From a432722e196b340d152f0bece917aca1780168cf Mon Sep 17 00:00:00 2001
From: r6144 <rainy6144@gmail.com>
Date: Fri, 15 Jul 2011 15:27:34 +0800
Subject: [PATCH] Now prints last_urgency to help debugging.  Seems that the
 problematic moves in 110713-85x is indeed due to the average being biased by
 the not-so-good follow-up moves, whose weight has increased when the
 algorithm does more exploring.  Consequently, even when some opponent moves
 have a poor outcome for us, the value of our preceding move may still be
 quite high.

---
 NOTES                 | 4 +++-
 uct/policy/ucb1amaf.c | 1 +
 uct/tree.c            | 3 ++-
 uct/tree.h            | 1 +
 4 files changed, 7 insertions(+), 2 deletions(-)

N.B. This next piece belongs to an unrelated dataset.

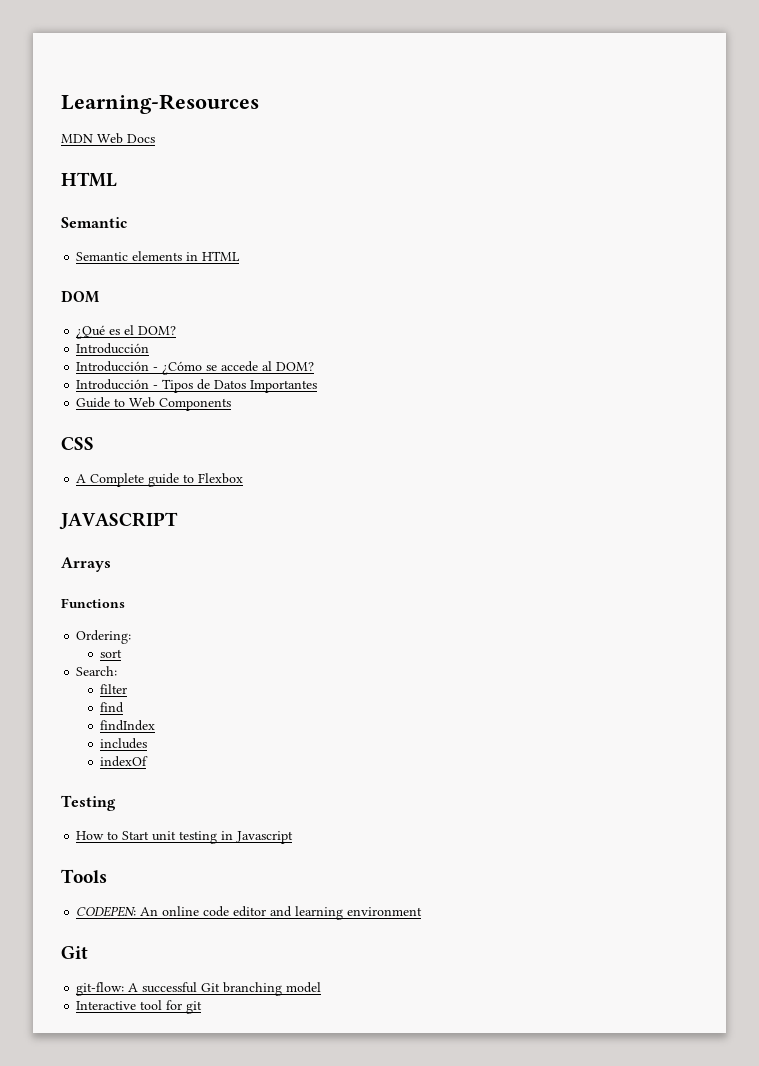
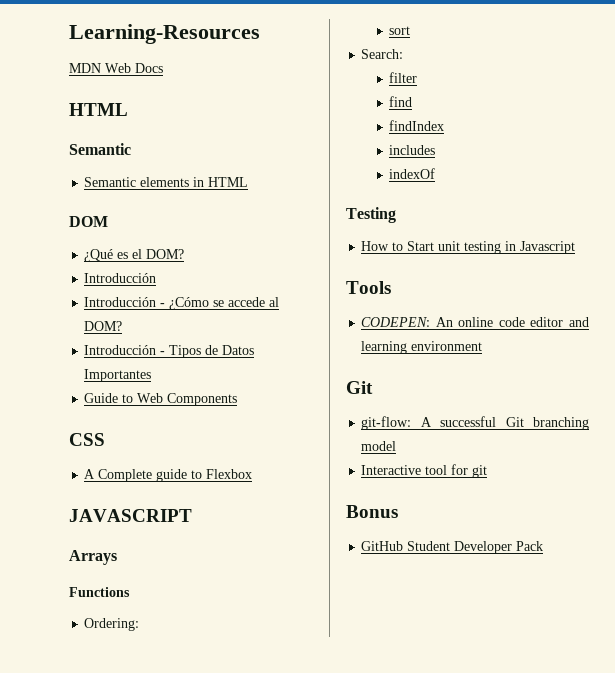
(203, 1007) none -> [346,505,398,518] [361,541,544,554] // Bonus // GitHub Student Developer Pack

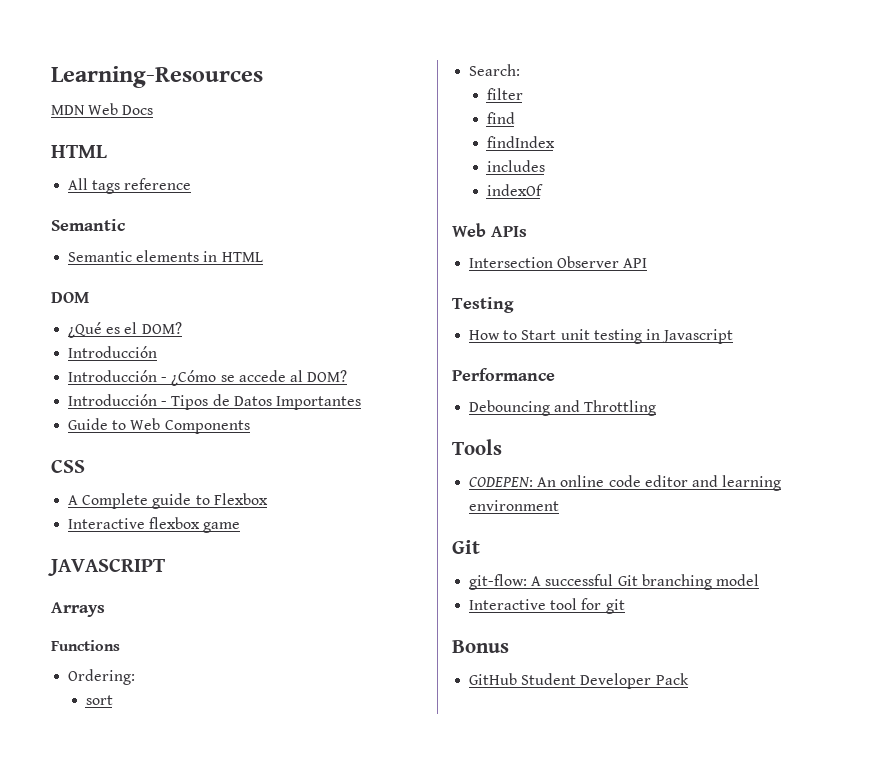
(128, 109) none -> [68,178,192,194] // All tags reference
(253, 474) none -> [68,517,241,533] // Interactive flexbox game
(436, 173) none -> [452,223,527,237] [469,256,648,268] // Web APIs // Intersection Observer API
(576, 247) none -> [452,368,555,381] [469,400,657,416] // Performance // Debouncing and Throttling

diff --git a/NOTES b/NOTES
index 6b98032..7dd34ee 100644
--- a/NOTES
+++ b/NOTES
@@ -22,4 +22,6 @@ Generate passes a bit earlier by giving it the appropriate reward or prior value
 
 UCT computes the upper confidence interval by assuming that the outcome of each playout is i.i.d., but actually the outcome distribution can change due to the discovery of a new follow-up move, change in dynkomi, etc.  If we assume that the distribution changes with probability proportional to 1/(n0+n), where n0 is a constant (maybe 10 or 1000) and n is the playout count at that node, a good (I don't know whether it is optimal) estimate of the mean of the distribution at playout n would be one with the outcome of playout i weighted by (n0+n)^beta, where beta is a constant at maybe 2 or 4.  In case the distribution does not change, this weighting will only increase the variance by a constant factor of about (beta+1)^2/(2*beta+1), so this isn't a big problem.  To implement this, just store the weighted partial sum along with the playout count; the total weight can be uniquely determined by the playout count.  Merging of other statistics needs some care; perhaps we can just regard the priors as the outcomes of some initial playouts that should no longer matter much after a significant number of playouts are available.
 
-The above change will allow promising follow-up moves to affect the value of their parent nodes after a smaller number of playouts.  However, when these follow-up moves are initially discovered, their playout count may still be too small to affect the parent value much, so the parent node may not receive enough playouts to allow the follow-up move to be played more.  Perhaps we should instead use the expectation of the min/max value of the children as the value of the parent, and use the upper confidence level as the urgency; this computation is straightforward if we approximate all distributions as e.g. Laplacian (a distribution with an easy-to-compute cdf in general, preferably limited in [0,1]) and then compute the cdf of the minimum.  As the pdf of min/max random variables are often highly asymmetric, it may be a good idea to record the 5% and 95% quantiles rather than the means, and regard the distributions as uniform between neighboring quantile lines.  Be careful when pruning turns a non-leaf node back into a leaf node, though.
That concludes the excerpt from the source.